5. Le principe de confiance légitime, qui fait partie des principes généraux du droit communautaire, ne trouve à s'appliquer dans l'ordre juridique national que dans le cas où la situation juridique soumise au juge administratif national est régie par le droit communautaire. Tel n'est pas le cas en l'espèce, s'agissant des règles régissant le déroulement de la procédure de vérification de comptabilité, qui relèvent de l'ordre juridique interne. Par suite, la SARL Société Nouvelle Le Flash ne peut, en tout état de cause, utilement se prévaloir de ce que l'administration fiscale aurait méconnu ce principe.

6. Les moyens tirés de la méconnaissance des articles 8 et 10 de la convention européenne de sauvegarde des droits de l'homme et des libertés fondamentales, soulevés à l'encontre de la procédure d'imposition en litige, ne sont pas assortis des précisions suffisantes permettant d'en apprécier le bien-fondé.

Sur le bien-fondé des impositions en litige :

En ce qui concerne le rejet de la comptabilité :

7. Lors du contrôle de la SARL Société Nouvelle Le Flash, l'administration fiscale a constaté que celle-ci avait procédé à l'enregistrement global de ses recettes sur toute la période, soit du 1er janvier 2009 au 31 décembre 2011, que les tickets journaliers présents à compter de septembre 2011 ne comportent pas la désignation ou la référence des produits vendus, que le mode de règlement n'est pas précisé jusqu'en août 2011 et que les doubles des notes clients, comme l'inventaire détaillé des stocks, n'ont pu être présentés. Ces irrégularités étaient suffisamment graves et nombreuses pour priver la comptabilité de la société de toute valeur probante sur l'ensemble des exercices contrôlés, ce que ne conteste pas la société requérante. Par suite, l'administration fiscale était fondée à écarter celle-ci et à procéder à la reconstitution du chiffre d'affaires réalisé.

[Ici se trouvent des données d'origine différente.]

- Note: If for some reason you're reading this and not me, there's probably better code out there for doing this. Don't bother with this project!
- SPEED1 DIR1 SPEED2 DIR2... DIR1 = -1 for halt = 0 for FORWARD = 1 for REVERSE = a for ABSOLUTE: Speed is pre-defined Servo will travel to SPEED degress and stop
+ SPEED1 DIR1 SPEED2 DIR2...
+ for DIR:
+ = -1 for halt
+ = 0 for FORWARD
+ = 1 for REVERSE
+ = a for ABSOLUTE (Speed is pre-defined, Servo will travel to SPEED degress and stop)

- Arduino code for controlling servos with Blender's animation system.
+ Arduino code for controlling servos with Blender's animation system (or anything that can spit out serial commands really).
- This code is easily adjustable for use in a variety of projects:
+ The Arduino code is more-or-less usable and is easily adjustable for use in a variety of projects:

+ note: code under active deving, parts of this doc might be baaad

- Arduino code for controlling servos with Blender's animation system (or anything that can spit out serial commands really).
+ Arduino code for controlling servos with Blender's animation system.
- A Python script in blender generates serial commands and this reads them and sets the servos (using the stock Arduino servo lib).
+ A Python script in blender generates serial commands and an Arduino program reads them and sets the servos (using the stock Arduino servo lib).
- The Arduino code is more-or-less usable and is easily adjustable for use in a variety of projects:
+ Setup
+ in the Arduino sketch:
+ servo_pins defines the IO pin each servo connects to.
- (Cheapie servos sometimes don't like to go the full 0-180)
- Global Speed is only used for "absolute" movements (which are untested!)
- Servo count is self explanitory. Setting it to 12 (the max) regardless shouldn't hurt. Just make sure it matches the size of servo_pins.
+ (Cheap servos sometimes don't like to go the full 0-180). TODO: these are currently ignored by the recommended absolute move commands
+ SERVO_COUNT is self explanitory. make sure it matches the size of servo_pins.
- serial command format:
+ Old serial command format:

En ce qui concerne la méthode de reconstitution du chiffre d'affaires :

8. Aux termes de l'article R. 194-1 du livre des procédures fiscales : " Lorsque, ayant donné son accord à la rectification ou s'étant abstenu de répondre dans le délai légal à la proposition de rectification, le contribuable présente cependant une réclamation faisant suite à une procédure contradictoire de rectification, il peut obtenir la décharge ou la réduction de l'imposition, en démontrant son caractère exagéré (...) ". La SARL Société Nouvelle Le Flash n'ayant pas répondu à la proposition de rectification qui lui a été adressée le 18 décembre 2012 et dont elle a accusé réception le 19 décembre 2012, il lui appartient de démontrer le caractère exagéré des impositions en litige.

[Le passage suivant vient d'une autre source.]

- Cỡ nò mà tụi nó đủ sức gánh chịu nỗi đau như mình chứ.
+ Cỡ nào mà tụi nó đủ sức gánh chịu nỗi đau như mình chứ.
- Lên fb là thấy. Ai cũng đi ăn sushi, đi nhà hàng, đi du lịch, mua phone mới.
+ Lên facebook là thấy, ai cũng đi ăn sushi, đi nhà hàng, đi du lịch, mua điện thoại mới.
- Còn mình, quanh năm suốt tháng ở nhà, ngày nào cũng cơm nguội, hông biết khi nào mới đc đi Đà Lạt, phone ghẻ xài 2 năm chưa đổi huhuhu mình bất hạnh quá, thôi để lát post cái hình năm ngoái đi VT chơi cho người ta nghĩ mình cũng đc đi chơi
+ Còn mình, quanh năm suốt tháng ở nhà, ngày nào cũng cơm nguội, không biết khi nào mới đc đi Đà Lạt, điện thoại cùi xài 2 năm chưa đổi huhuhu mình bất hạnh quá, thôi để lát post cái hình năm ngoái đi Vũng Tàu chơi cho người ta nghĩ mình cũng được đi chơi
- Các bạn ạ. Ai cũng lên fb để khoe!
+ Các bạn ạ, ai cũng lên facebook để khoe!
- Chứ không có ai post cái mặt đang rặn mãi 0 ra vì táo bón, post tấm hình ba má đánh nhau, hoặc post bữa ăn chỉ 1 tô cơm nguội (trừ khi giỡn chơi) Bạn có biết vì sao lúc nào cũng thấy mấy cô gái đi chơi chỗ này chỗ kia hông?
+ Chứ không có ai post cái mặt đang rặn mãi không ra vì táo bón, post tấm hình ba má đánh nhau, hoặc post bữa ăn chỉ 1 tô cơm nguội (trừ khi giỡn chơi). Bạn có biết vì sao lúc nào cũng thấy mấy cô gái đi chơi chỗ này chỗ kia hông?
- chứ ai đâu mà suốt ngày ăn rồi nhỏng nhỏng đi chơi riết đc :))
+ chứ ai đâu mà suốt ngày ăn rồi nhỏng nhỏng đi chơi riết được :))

9. Pour reconstituer le chiffre d'affaires au cours de la période du 1er janvier 2009 au 31 décembre 2011, l'administration a appliqué la méthode dite des achats revendus. Cette méthode a consisté, à partir du dépouillement des factures d'achat de marchandises, et de stocks considérés comme constants sur la période en l'absence d'inventaire détaillé, à déterminer les achats revendus par catégorie de produit, après conversion des produits d'une même catégorie en unités de mesure identiques et application à ces unités des tarifs constatés lors du contrôle et des précisions apportées par les gérantes sur l'évolution de ces tarifs. Les quantités revendues ont été diminuées d'un taux de perte, offerts et consommation du personnel de 10 % pour le café, les bières pression, les anisés, le whisky, le coca, le Perrier et les limonades et de 5 % pour les autres boissons. Cette reconstitution de recettes a été opérée uniquement sur l'activité bar de l'établissement, dès lors que la comptabilisation globale des recettes ne permettait pas au vérificateur de déterminer la part des liquides vendus à l'intérieur du chiffre d'affaires réalisé pour la partie restaurant. L'activité bar représentant, selon les déclarations des gérantes, 80 % du chiffre d'affaires annuel total, le vérificateur a ajouté au chiffre d'affaires reconstitué du bar, un chiffre d'affaires " restaurant " correspondant à 20 % du précédent. Cette méthode a abouti à un rehaussement du résultat déclaré pour les exercices clos en 2009 et 2010, mais a permis de corroborer le résultat déclaré pour l'exercice clos en 2011.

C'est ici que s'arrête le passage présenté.